Brian Smith v. Clark/Smoot/Russell
796 F.3d 424
4th Cir.2015Background
- Brian K. Smith, a construction worker, alleged Davis‑Bacon Act underpayment and false payroll certifications on three federally funded projects and filed a qui tam complaint under the False Claims Act (FCA) on Jan. 2, 2013.
- Smith’s counsel filed the complaint under seal but disclosed its existence to defendants’ counsel and a Shirley/Metro HR employee before the 60‑day seal period expired.
- The government was served and later moved to partially lift the seal; it investigated, requested an extension, and ultimately declined to intervene.
- Defendants moved to dismiss; the district court dismissed all counts with prejudice (including Counts I, II — FCA fraud claims — and Count IV — FCA anti‑retaliation) and awarded costs.

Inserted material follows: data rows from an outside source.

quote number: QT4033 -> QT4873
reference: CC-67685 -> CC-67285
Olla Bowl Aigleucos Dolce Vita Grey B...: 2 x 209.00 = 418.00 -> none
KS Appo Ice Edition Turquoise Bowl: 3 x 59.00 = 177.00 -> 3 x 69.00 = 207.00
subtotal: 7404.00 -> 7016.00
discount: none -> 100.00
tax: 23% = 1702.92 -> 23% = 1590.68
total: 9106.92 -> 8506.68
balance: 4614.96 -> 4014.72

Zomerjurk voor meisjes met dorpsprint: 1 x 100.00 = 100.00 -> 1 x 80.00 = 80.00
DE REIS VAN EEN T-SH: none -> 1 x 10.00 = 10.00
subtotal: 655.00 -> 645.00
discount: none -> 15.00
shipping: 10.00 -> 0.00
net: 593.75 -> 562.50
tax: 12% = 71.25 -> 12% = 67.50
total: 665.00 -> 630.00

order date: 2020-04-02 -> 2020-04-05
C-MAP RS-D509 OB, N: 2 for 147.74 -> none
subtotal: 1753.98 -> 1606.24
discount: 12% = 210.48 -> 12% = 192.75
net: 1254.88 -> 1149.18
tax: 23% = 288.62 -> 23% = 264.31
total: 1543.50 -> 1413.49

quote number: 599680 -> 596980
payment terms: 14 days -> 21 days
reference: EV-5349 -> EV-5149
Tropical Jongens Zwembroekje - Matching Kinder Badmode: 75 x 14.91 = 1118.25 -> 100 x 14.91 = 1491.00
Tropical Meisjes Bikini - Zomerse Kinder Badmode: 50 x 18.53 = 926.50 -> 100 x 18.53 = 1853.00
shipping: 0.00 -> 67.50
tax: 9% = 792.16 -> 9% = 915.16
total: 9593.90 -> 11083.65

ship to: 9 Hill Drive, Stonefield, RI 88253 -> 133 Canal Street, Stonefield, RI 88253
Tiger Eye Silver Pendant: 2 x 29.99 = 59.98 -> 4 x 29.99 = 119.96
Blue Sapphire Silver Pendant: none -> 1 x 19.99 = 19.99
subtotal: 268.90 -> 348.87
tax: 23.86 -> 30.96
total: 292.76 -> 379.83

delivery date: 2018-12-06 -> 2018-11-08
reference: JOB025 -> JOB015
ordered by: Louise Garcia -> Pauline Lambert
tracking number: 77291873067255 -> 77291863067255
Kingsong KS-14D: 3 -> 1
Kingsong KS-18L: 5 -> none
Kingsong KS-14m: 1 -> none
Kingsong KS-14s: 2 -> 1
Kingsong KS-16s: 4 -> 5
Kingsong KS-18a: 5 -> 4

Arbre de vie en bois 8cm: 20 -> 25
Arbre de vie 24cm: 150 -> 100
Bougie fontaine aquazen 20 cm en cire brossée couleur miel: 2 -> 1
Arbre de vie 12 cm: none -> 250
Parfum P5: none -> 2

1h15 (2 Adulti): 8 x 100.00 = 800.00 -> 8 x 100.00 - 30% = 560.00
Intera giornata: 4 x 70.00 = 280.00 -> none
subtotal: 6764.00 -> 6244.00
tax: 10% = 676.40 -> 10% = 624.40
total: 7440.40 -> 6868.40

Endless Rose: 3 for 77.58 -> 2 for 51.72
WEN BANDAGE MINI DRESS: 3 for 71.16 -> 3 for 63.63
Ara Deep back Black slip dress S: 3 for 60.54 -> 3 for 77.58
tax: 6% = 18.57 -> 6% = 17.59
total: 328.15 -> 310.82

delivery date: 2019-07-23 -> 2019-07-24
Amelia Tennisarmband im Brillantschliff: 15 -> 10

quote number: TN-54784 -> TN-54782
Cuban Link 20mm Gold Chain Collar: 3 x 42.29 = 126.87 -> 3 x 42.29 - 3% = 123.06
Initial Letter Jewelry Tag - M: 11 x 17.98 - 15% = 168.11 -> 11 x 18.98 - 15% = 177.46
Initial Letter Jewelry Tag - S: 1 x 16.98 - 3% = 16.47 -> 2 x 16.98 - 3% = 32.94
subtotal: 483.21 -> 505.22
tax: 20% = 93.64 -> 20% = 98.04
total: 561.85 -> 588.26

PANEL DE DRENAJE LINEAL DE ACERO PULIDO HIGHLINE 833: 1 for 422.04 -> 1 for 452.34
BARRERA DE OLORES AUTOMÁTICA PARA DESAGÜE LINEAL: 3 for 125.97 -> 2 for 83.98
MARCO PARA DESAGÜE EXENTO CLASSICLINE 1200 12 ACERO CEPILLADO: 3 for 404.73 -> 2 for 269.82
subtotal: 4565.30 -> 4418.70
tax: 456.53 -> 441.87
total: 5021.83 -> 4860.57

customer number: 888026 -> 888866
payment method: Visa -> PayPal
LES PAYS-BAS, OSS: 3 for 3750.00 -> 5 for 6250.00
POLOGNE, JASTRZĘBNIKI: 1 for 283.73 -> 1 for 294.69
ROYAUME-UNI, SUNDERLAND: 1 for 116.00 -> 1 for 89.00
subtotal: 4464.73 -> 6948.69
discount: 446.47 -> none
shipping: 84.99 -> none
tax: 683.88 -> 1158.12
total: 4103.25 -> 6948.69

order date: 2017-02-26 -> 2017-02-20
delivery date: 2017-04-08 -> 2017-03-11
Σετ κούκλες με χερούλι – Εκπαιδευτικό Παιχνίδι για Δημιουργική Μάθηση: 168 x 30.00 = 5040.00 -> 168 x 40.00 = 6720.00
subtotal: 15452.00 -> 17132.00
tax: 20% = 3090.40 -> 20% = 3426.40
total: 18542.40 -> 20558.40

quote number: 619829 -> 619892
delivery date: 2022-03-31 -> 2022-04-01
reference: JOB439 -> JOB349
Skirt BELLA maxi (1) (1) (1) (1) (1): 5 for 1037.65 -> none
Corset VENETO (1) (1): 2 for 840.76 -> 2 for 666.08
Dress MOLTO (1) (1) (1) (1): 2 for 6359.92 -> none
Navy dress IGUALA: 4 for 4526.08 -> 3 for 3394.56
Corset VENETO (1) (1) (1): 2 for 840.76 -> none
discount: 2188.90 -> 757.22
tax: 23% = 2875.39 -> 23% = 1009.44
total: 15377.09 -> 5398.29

- On appeal, the Fourth Circuit reviewed (1) whether the seal violation justified dismissal with prejudice, (2) whether primary jurisdiction required dismissal or stay, (3) Rule 9(b) pleading sufficiency for FCA claims, and (4) sufficiency of the retaliation claim under 31 U.S.C. § 3730(h).
Issues
| Issue | Plaintiff's Argument | Defendant's Argument | Held |
|---|---|---|---|
| Whether counsel’s pre‑60‑day disclosure of a sealed FCA complaint warrants dismissal with prejudice | Smith: dismissal is unwarranted because the disclosure did not irreparably frustrate the seal’s statutory purposes and the government could still investigate | Defendants: breach of the seal provision is a serious violation justifying dismissal with prejudice | Court: dismissal with prejudice inappropriate where disclosure did not incurably frustrate seal purposes; adopted incurable‑frustration test for dismissal |
| Whether doctrine of primary jurisdiction required dismissal or stay pending DOL wage/classification determination | Smith: some claims (pay not matching schedule) can be resolved by court without DOL; only misclassification claims implicate DOL expertise | Defendants: wage‑classification disputes should be referred to DOL; stay or dismissal appropriate | Court: primary jurisdiction might warrant a stay/dismissal without prejudice for misclassification issues, but cannot support dismissal with prejudice of entire suit |
| Whether Counts I & II satisfy Fed. R. Civ. P. 9(b) (fraud particularity) | Smith: complaint sufficiently identifies who, what, when, where, and how — payrolls, contracts, pay comparisons, affected employees | Defendants: allegations insufficiently particular to meet Rule 9(b) | Court: complaint met Rule 9(b); dismissal on that basis was improper |
| Whether Count IV (retaliation under 31 U.S.C. § 3730(h)) was plausibly pled | Smith: engaged in protected activity (DOL complaint), defendants knew of investigation, and adverse reassignment/reduced hours foreseeably deter whistleblowing | Defendants: lack of allegation that defendants knew of the sealed FCA action; alleged reassignment not actionable as retaliation | Court: under the amended statute protected activity includes "other efforts to stop" violations; allegations that DOL complaint occurred and subsequent reassignment/transfer with reduced pay/longer commute suffice at pleading stage |
Key Cases Cited
- American Civil Liberties Union v. Holder, 673 F.3d 245 (4th Cir. 2011) (seal provisions prevent public discussion of pending qui tam filings and protect various statutory interests)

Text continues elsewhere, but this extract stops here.